Given data
※ ※ ※

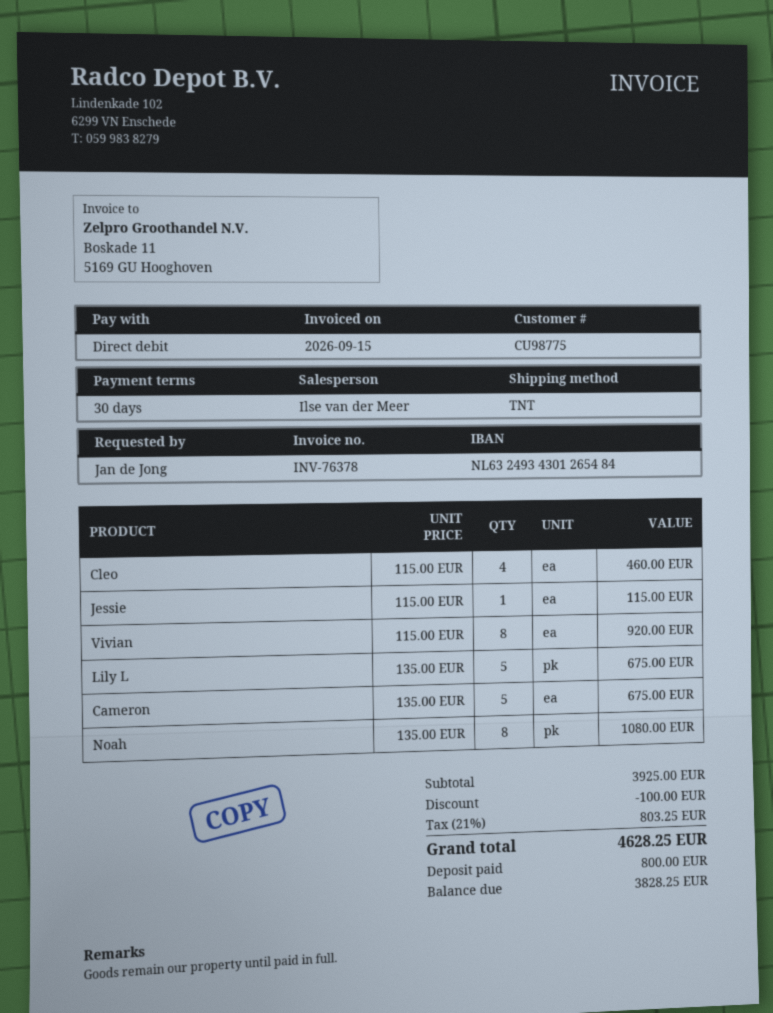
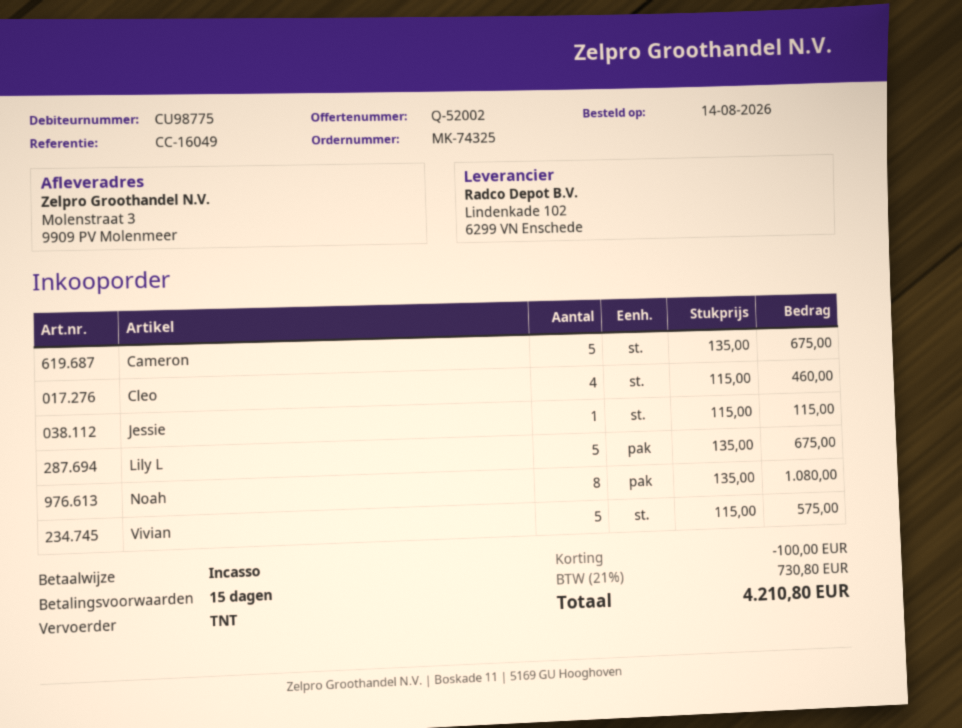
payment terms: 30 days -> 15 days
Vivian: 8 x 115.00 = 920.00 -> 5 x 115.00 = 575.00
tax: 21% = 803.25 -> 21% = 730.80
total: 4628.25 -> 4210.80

※ ※ ※

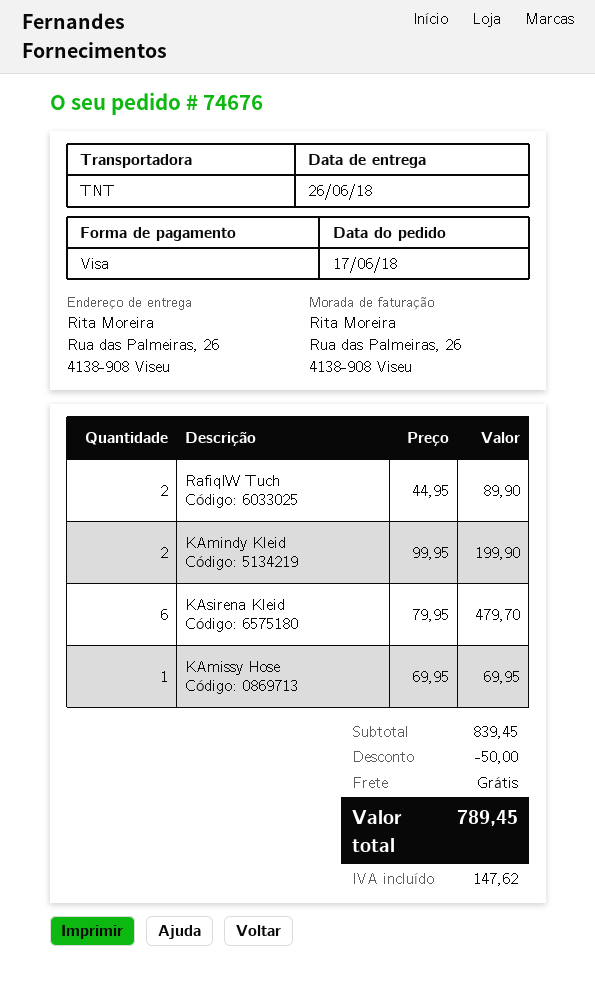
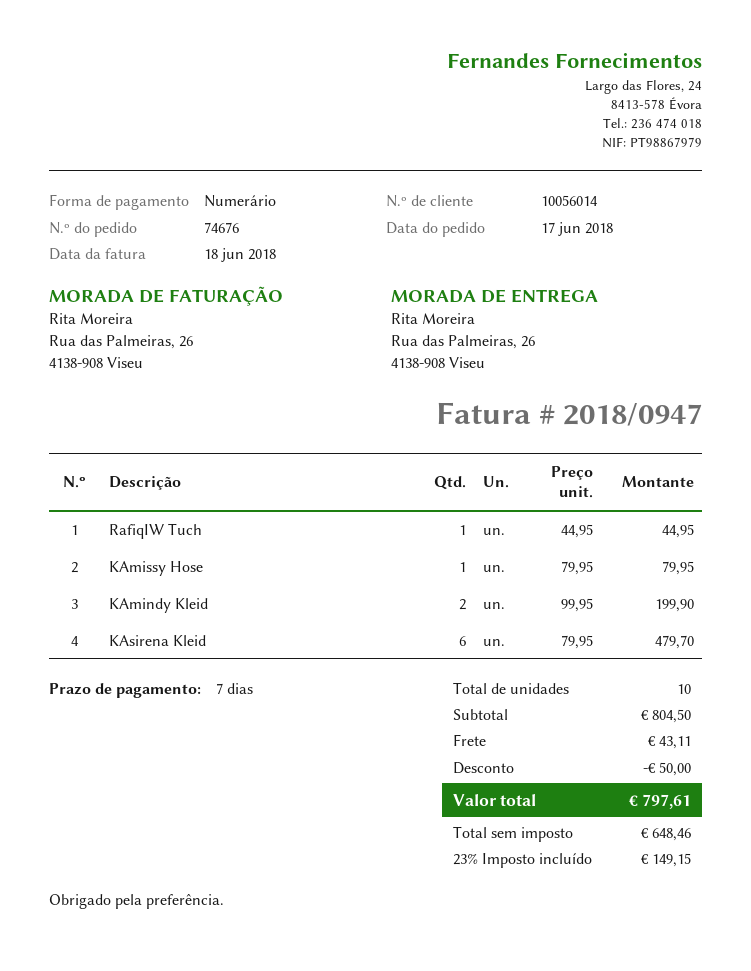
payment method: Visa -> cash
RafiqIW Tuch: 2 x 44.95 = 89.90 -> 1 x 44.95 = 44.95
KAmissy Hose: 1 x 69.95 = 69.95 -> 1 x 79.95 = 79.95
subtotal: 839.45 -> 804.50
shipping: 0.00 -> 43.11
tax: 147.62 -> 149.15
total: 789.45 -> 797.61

※ ※ ※

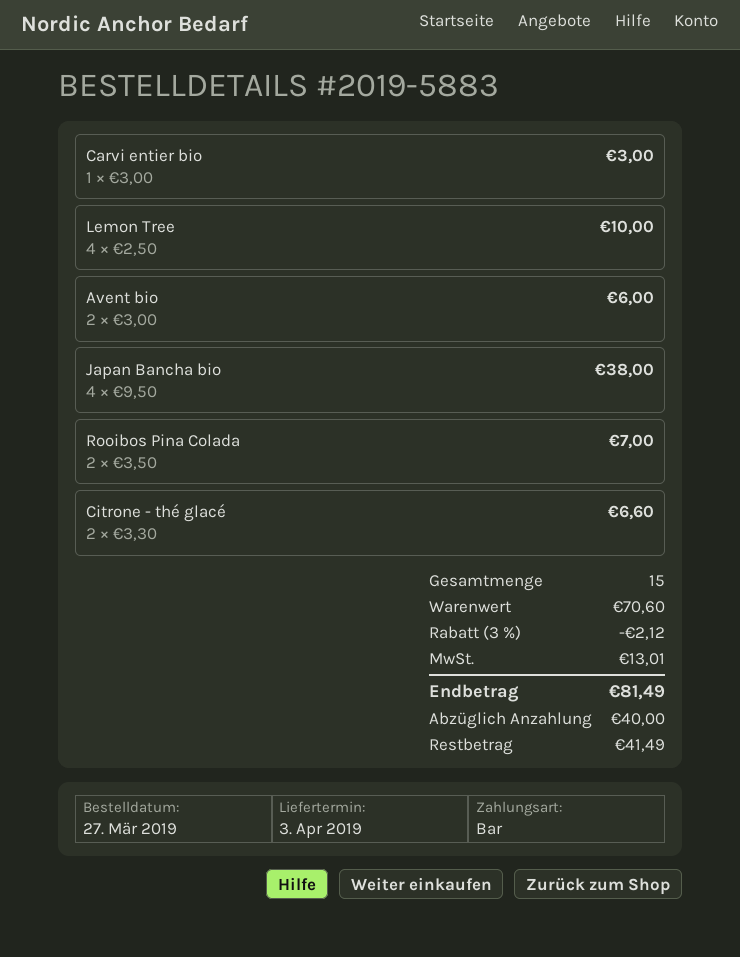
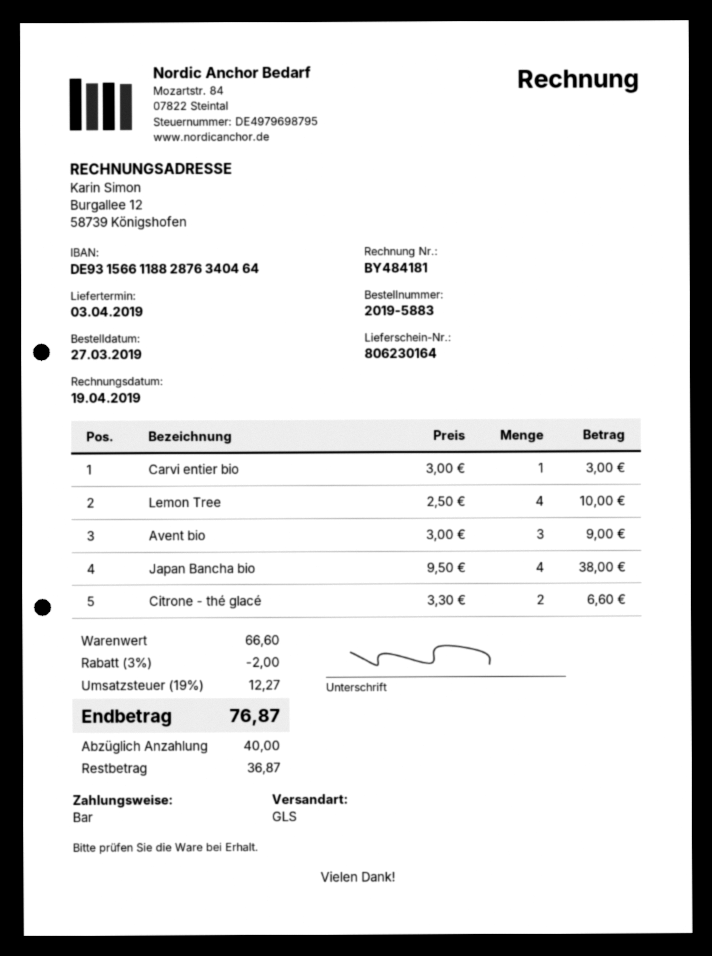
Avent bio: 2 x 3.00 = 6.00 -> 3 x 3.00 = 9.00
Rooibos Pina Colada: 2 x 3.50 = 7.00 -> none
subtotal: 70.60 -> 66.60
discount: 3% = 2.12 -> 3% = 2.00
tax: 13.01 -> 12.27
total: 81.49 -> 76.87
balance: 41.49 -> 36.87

※ ※ ※

Task to complete
Lines holding the word "payment" are the answer; copy each one from the records above.

Solved exercise
payment terms: 30 days -> 15 days
payment method: Visa -> cash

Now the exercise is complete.